- TikTok, the fast-growing mobile video app, pledged a donation of $250 million to worldwide coronavirus relief efforts Thursday.
TikTok, the fast-growing mobile video app, pledged a donation of $250 million to worldwide coronavirus relief efforts Thursday.
TikTok follows similar announcements of dontation from technology firms including Google, Facebook, and Netflix as well as from leaders of Microsoft, Amazon, and Twitter.
“We’re committed to playing our part in this global outpouring of mutual support and sharing,” said Alex Zhu, president of TikTok in a tweet.
There are three different funds in the $250 million: the TikTok Health Heroes Relief Fund, the TikTok Group Relief Fund, and the TikTok Innovative Learning Fund.

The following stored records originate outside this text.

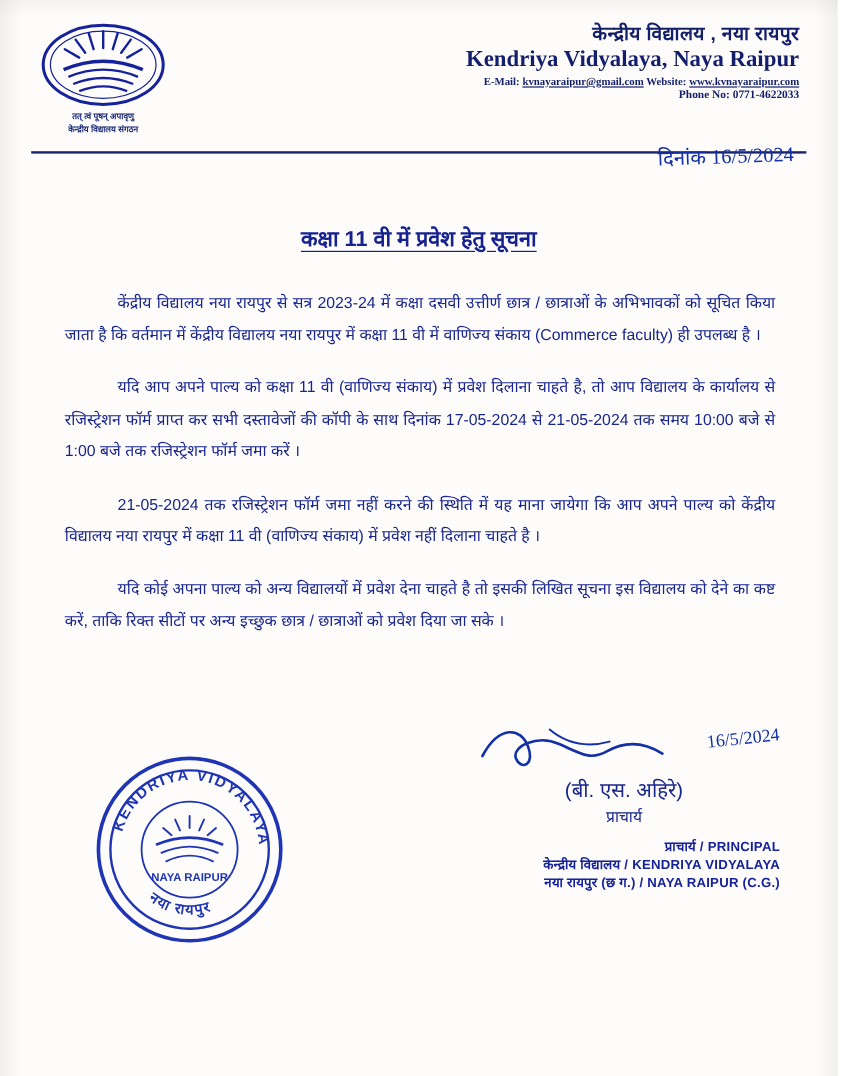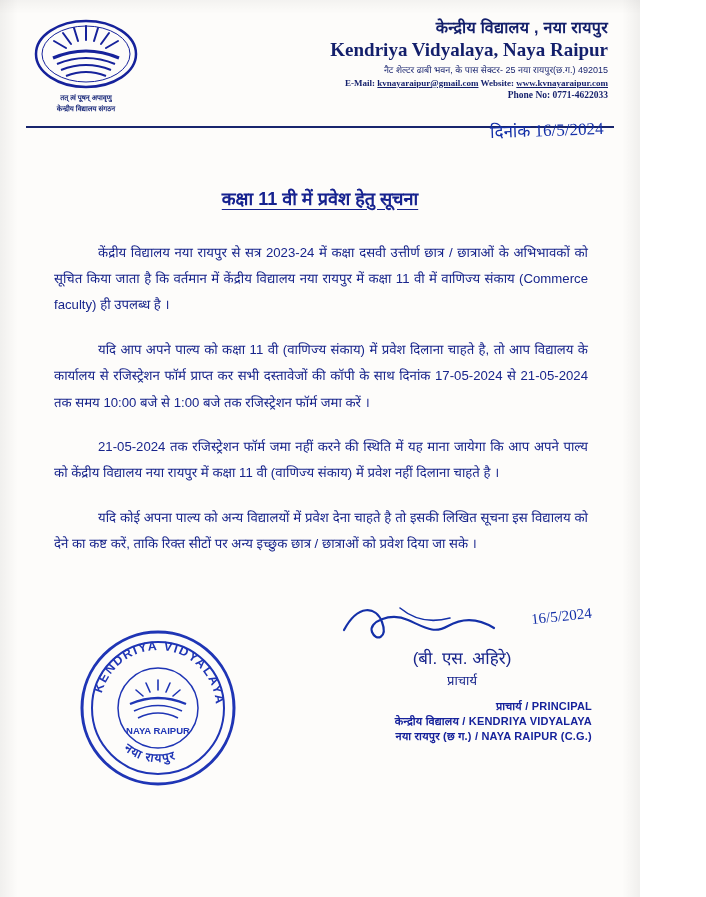--- a/index.html
+++ b/index.html
@@ -16,7 +16,7 @@
   }
   .page {
     position: relative;
-    width: 640px;
+    width: 698px;
     height: 897px;
     background: #fdfcfa;
   }

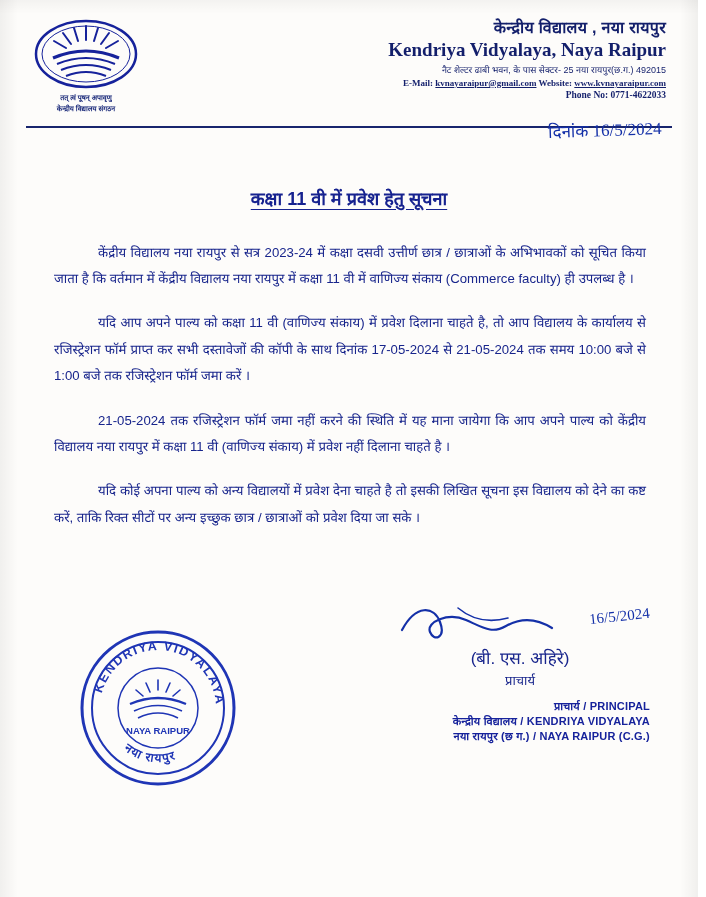--- a/index.html
+++ b/index.html
@@ -232,7 +232,6 @@
     <div class="head-text">
       <div class="head-hi">केन्द्रीय विद्यालय , नया रायपुर</div>
       <div class="head-en">Kendriya Vidyalaya, Naya Raipur</div>
-      <div class="head-addr-hi">नैट शेल्टर ढाबी भवन, के पास सेक्टर- 25 नया रायपुर(छ.ग.) 492015</div>
       <div class="head-mail">
         <span>E-Mail:</span>
         <u>kvnayaraipur@gmail.com</u>

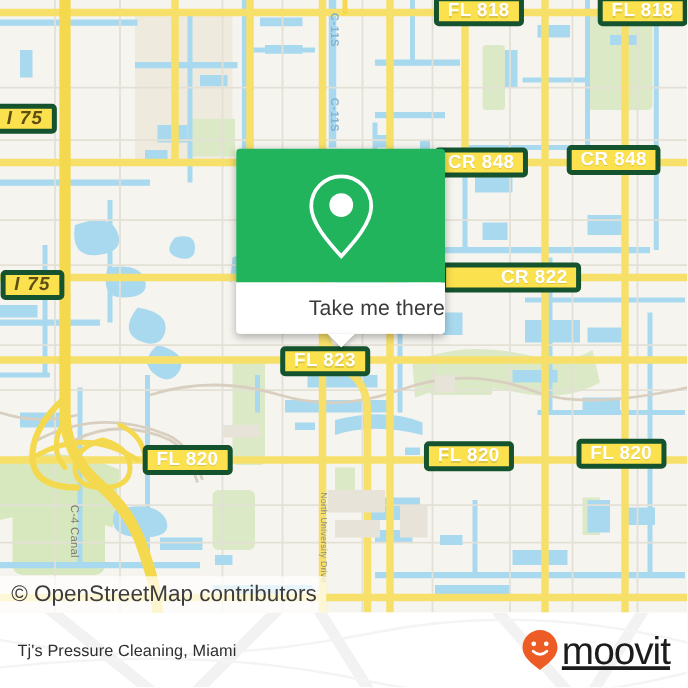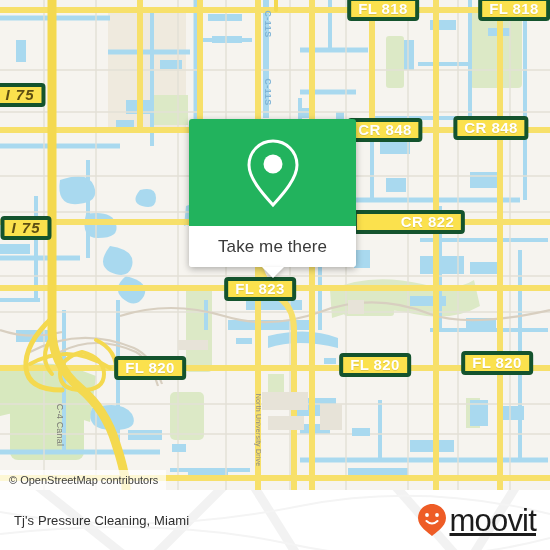--- a/index.html
+++ b/index.html
@@ -89,7 +89,7 @@
     border-radius: 0 0 3px 3px;
     display: flex;
     align-items: center;
-    justify-content: center;
+    justify-content: flex-end;
   }
   .callout-bottom .cta {
     color: #3a3a3a;

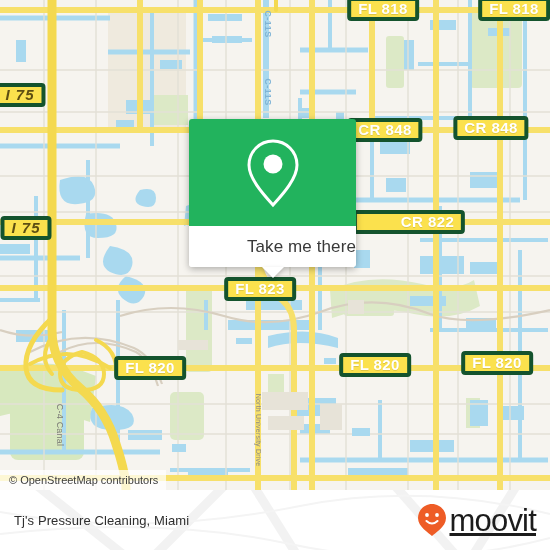--- a/index.html
+++ b/index.html
@@ -115,7 +115,7 @@
     bottom: 0px;
     background: rgba(255,255,255,0.72);
     color: #3c3c3c;
-    font-size: 11px;
+    font-size: 18px;
     padding: 4px 8px 4px 9px;
     z-index: 40;
     white-space: nowrap;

The first is the most important initiative, as it offers $150 million in support to healthcare personnel for issues like medical services, equipment, and relief of hardship. The CDC Foundation provides $15 million in these grants to help surge resources for local response efforts by state and local governments and $10 million for the WHO COVID-19 Solidarity Response Project.
TikTok, owned by Chinese internet giant ByteDance, also said its employee matching system would assist organizations such as the Red Cross and Immediate Relief.
“We understand these are hard times for all,” the president of TikTok, Alex Zhu, wrote in a statement. “We are committed to delivering the very best we can to support humanity, alongside corporations, governments, NGOs and ordinary people across the globe who are stepping up in this crucial moment.
TikTok also said that it is partnering with global and local partners to supply masks and other personal protection equipment, among others, to hospitals in India, Indonesia, Italy, South Korea, and the U.S. For example, TikTok announced earlier this month that it had donated 400,000 hazmat medical protective suits and 200,000 masks in India to protect doctors and frontline medical workers.
Meanwhile, the TikTok Community Relief Fund especially focuses on vulnerable communities impacted by COVID-19.
This project includes allocating $40 million in cash to local organizations representing TikTok’s consumer group representatives — including musicians, artists, nurses, educators, and families. The fund has also been used to contribute $3 million to All-Stars After School, which offers food for families who had previously relied on school lunches and $2 million to MusiCares, which helps musicians, songwriters and music professionals whose livelihoods have been disrupted.
TikTok would also match $10 million in contributions from its members, as part of the Humanitarian Relief Project.
The third initiative, the Creative Learning Fund of TikTok, will include grants of $50 million to students, technical experts, and groups focused on distance learning projects. TikTok sees itself as a possible home for innovative remote learning activities but no concrete plans have been revealed on this issue.
TikTok provides ad credits to health-care agencies and SMBs outside of the funds themselves.